Speaker or Narrator, and Point of View
In second-person statements, the speaker, unnamed and ungendered, expresses their deep love for another person who is the addressee (the “you”) of this poem.
Form and Meter
Shakespearean sonnet with major variations (slant rhymes, enjambments, irregular meter)
Metaphors and Similes
“i carry your heart with me” (metaphor): The speaker compares love to a tangible object that one can carry to different spaces.
“you are my fate […] you are my world” (metaphor): By comparing the addressee to the abstract ideas of “fate” and the “world,” the speaker emphasizes the magnitude of their love.
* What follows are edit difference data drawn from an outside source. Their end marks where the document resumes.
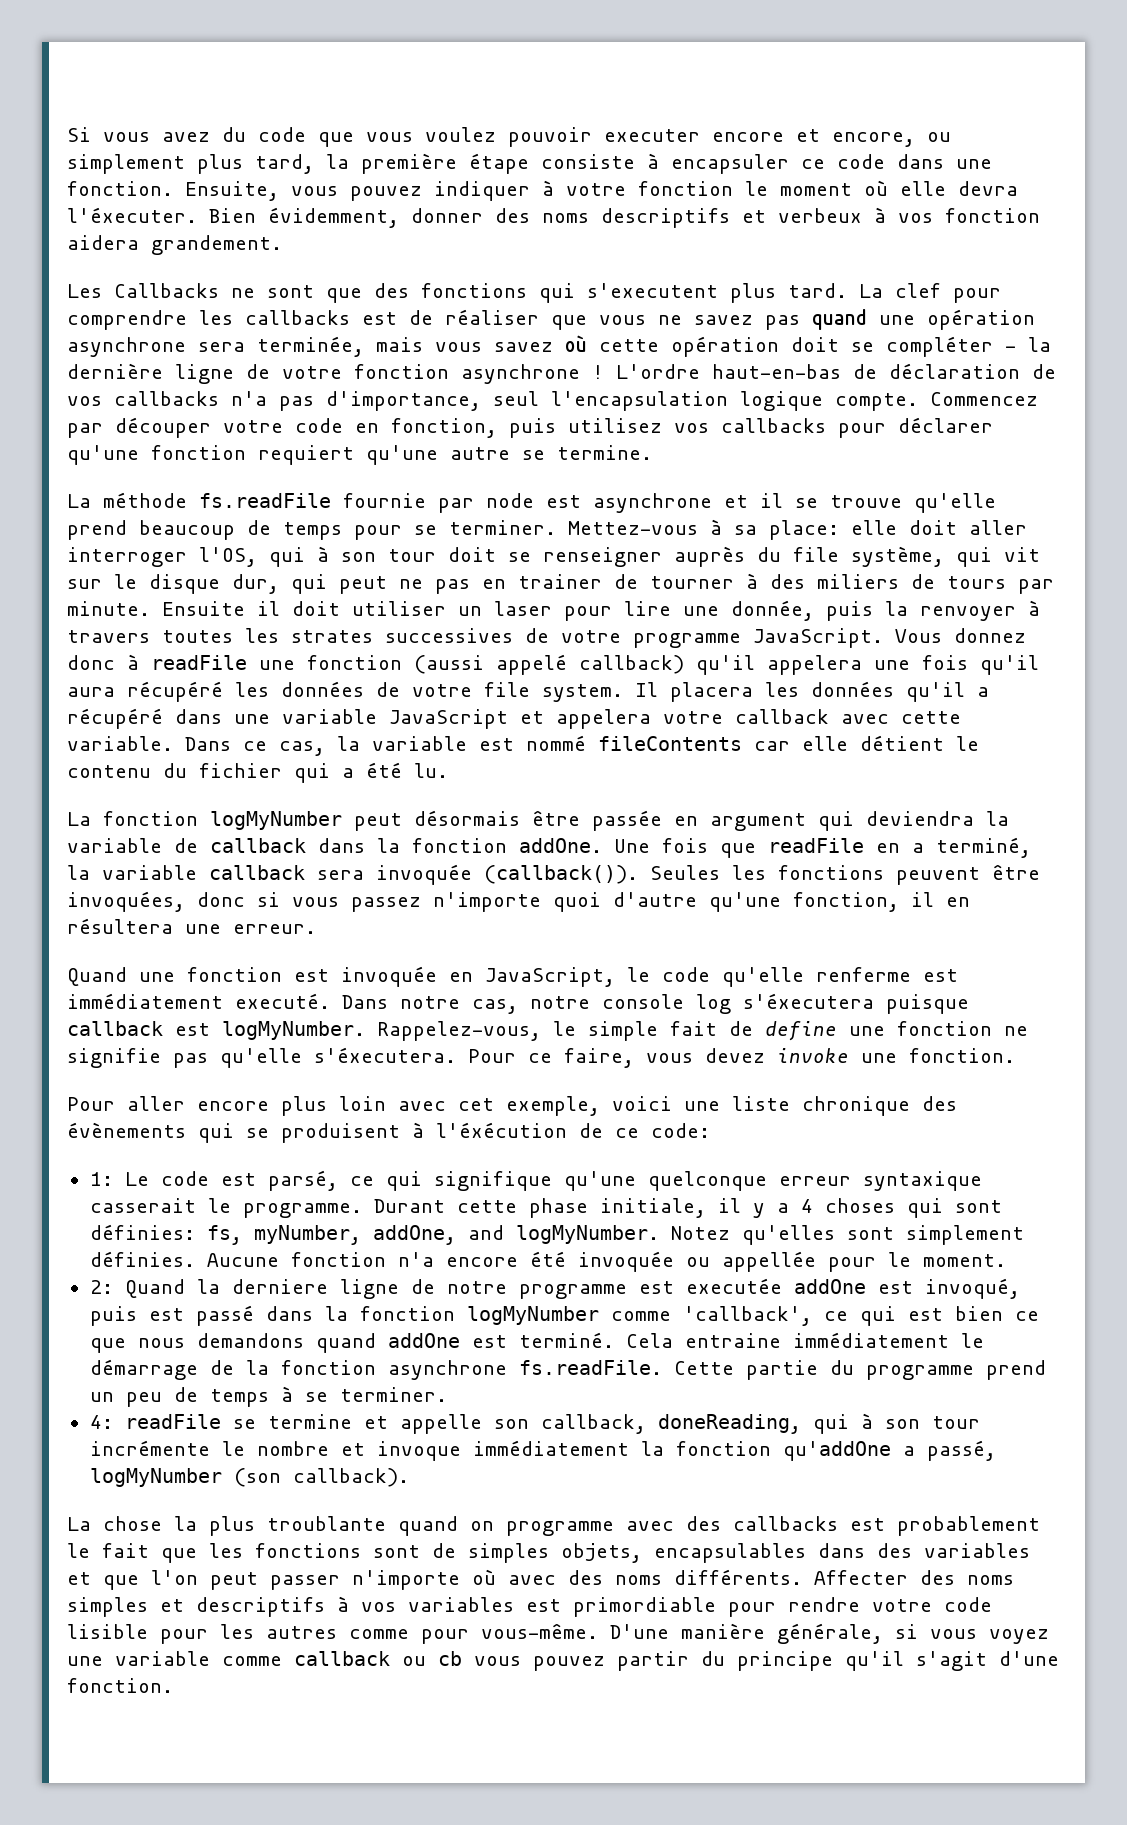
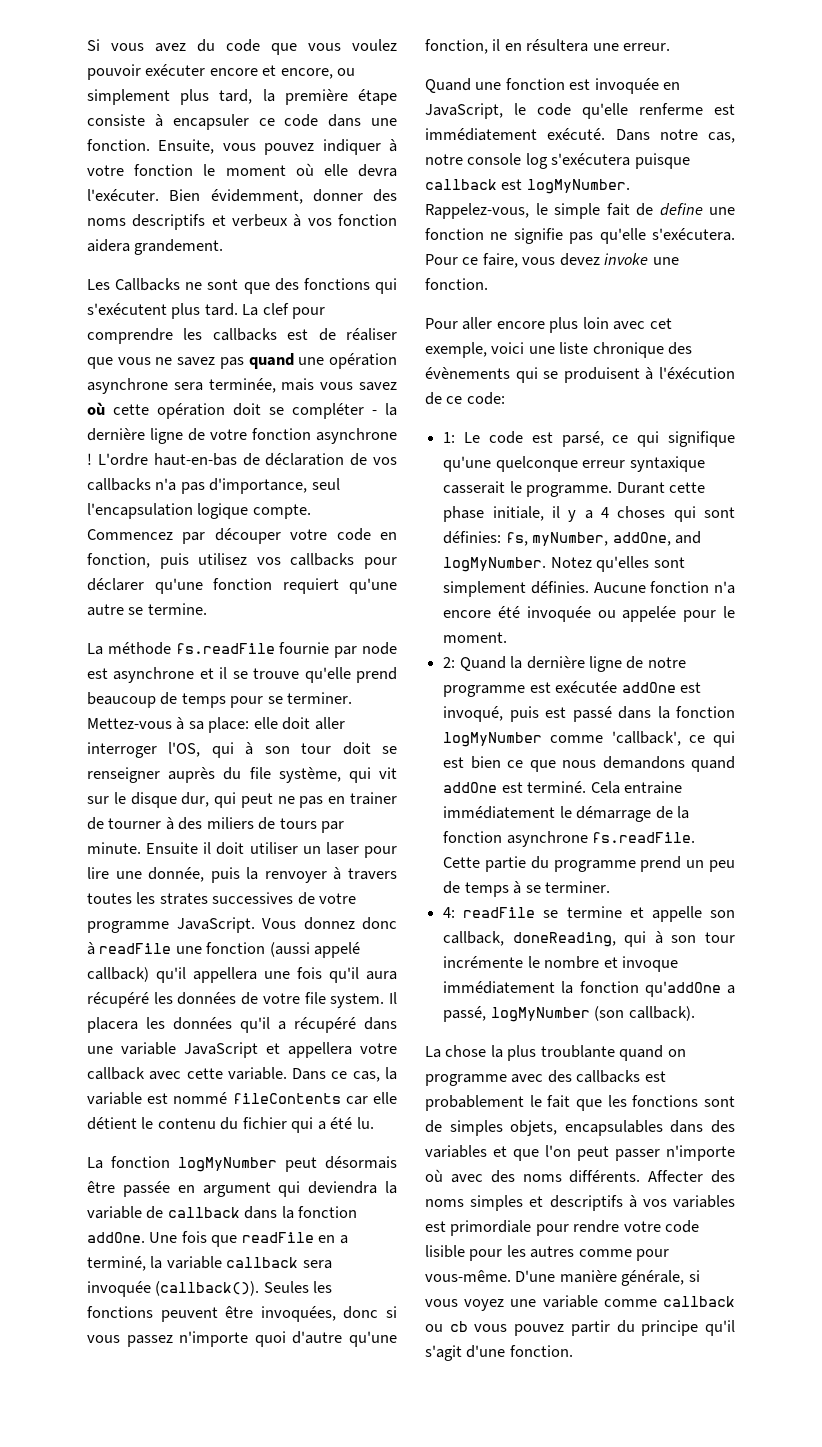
[604,129,700,142] executer -> [145,64,206,76] exécuter
[67,207,197,223] l'éxecuter. -> [87,189,159,201] l'exécuter.
[587,283,718,298] s'executent -> [87,303,167,315] s'exécutent
[767,655,862,675] appelera -> [193,967,257,983] appellera
[556,709,651,729] appelera -> [288,1042,352,1058] appellera
[235,993,330,1009] executé. -> [547,128,606,140] exécuté.
[743,993,874,1009] s'éxecutera -> [551,153,631,166] s'exécutera
[314,1047,456,1063] s'éxecutera. -> [652,228,735,241] s'exécutera.
[721,1251,816,1272] appellée -> [622,606,677,622] appelée
[231,1279,328,1294] derniere -> [526,656,585,669] dernière
[685,1278,782,1294] executée -> [555,681,618,693] exécutée
[573,1597,716,1617] primordiable -> [450,1220,532,1236] primordiale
“you are whatever a moon has always meant […] whatever a sun will always sing is you” (metaphor): The meaning of the lover to the speaker is compared to the various meanings assigned to the sun and the moon—imperishability, the passage of time, artistic inspiration, and so on.
“a tree called life” (simile): The speaker compares life to a tree that grows high, and whose buds, roots, and canopy are made of the speaker’s romantic feelings for the addressee.
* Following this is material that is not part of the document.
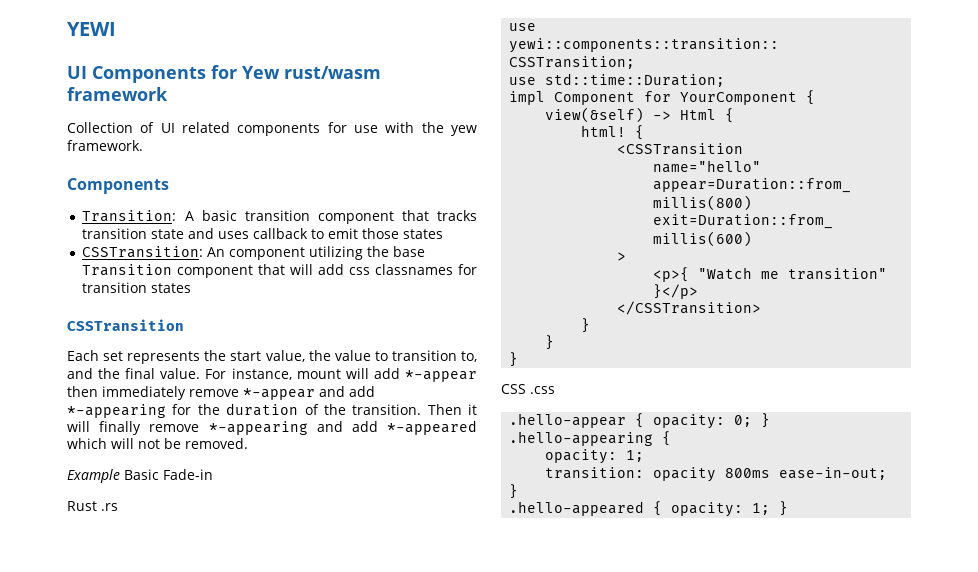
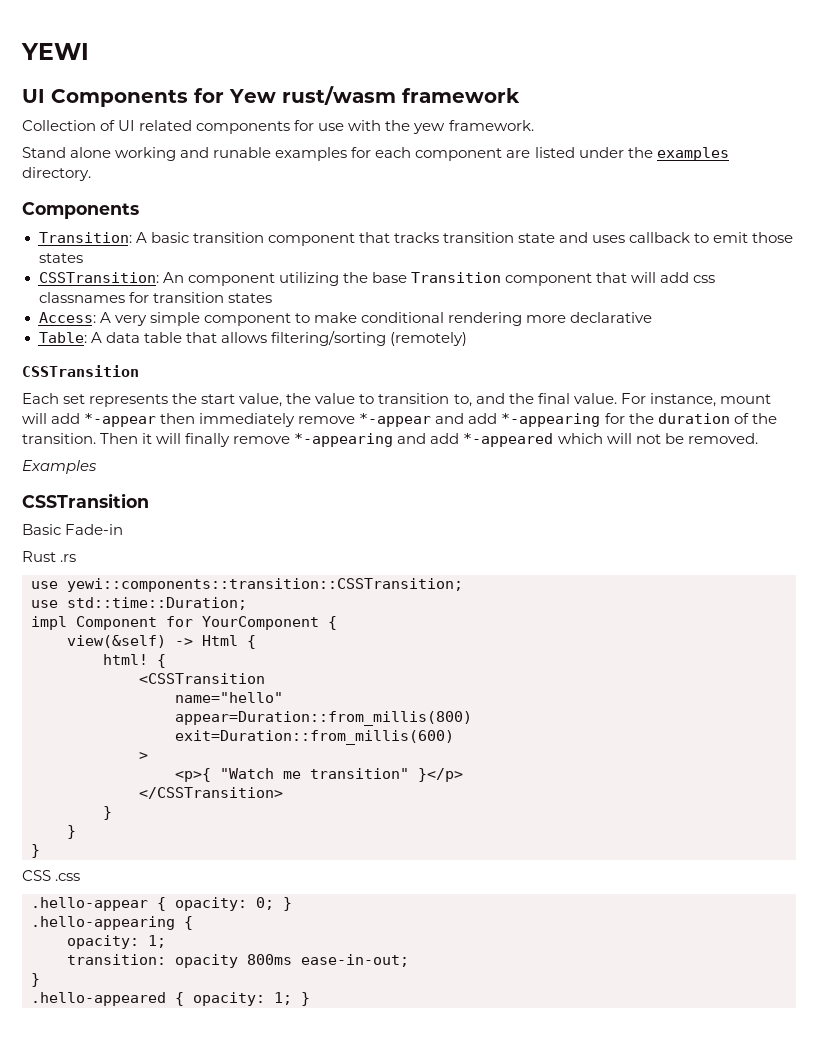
(143, 145) none -> [22,147,729,161] [22,167,91,181] // Stand alone working and runable examples for each component are listed under the examples directory.
(192, 288) none -> [38,312,652,326] [38,330,467,346] // Access: A very simple component to make conditional rendering more declarative // Table: A data table that allows filtering/sorting (remotely)
[67,469,120,483] Example -> [22,460,97,474] [22,493,149,508] Examples // CSSTransition //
Alliteration and Assonance
Alliteration:
“i fear / no fate”: “f” sounds
“i want / no world”: “w” sounds
“whatever a moon has always meant”: “m” sounds
“whatever a sun will always sing”: “s” sounds
“deepest secret”: Alliterative internal slant rhyme of the long “e” followed by consonant then short “e”
“root of the root […] bud of the bud […] sky of the sky”: alliteration of the “r,” “b”, “s” through repetition of the same word
Assonance:
“soul can hope”: assonance of the long “o”
“mind can hide”: assonance of the long “i”
"stars apart”: internal slant rhyme of the “ar”
Irony
Though they are not examples of situational or verbal irony per se, lines 5 to 7 (“i fear / no fate,” “i want / no world”) defy our expectations by following what seem to be statements of fear and desire with immediate negations.
Genre
Modernist poetry, love poetry
Setting
Unspecified, abstract
Tone
Affectionate, assertive, laudatory
Protagonist and Antagonist
There seems to be no antagonist in this love poem.
Major Conflict
There is no visible conflict or obstacle—the speaker simply describes his romantic feelings for his lover. (A potential and underlying source of conflict, however, is the ambiguity of whether the addressee of this poem reciprocates these feelings.)
Climax
The poem reaches its most intense moment in the second stanza, where the speaker uses hyperboles to describe the scale and intensity of their love.
Foreshadowing
Understatement
Allusions
Although this poem does not contain any explicit references to other texts, it draws significantly on the tradition of metaphysical poetry in 17th-century England when it discusses love using celestial bodies (the sun, moon, stars) and emphasizes disparities in scale (the love between two individuals vs. the grand laws of nature).
The form of this poem also borrows from that of the Shakespearean sonnet, which contains 14 lines and follows the “ABAB CDCD EFEF GG” rhyme scheme. Cummings, though, parodies this form by separating one of the lines into two (“by only me […] my darling / i fear”) and using slant rhymes (“in/done,” “anywhere/fear”) and eye rhymes (“want/meant”) in addition to the exact rhymes (“knows/grows,” “apart/heart”).
Metonymy and Synecdoche
“keeping the stars apart” (metonymy): In this line, the speaker is describing love as the laws of nature; here, the stars are a metonym for all natural objects.
Personification
“whatever a sun will always sing is you”: When the sun is "singing," it is performing a human quality. Modifying this personification with the adverb “always,” the speaker emphasizes the perpetuity of the lover’s beauty.
Hyperbole
The entire poem depends heavily upon hyperbolic language. The speaker exaggerates their love by using generalizations like “anywhere,” “whatever,” and “nobody,” superlatives like “deepest,” and comparatives like “higher.” The speaker also compares the addressee to grand and abstract concepts such as “fate,” the “world,” and to celestial bodies like the “moon” and the “sun.” By using partitives like “root of the root,” “bud of the bud,” and “sky of the sky of a tree,” the speaker emphasizes the extremity of their love.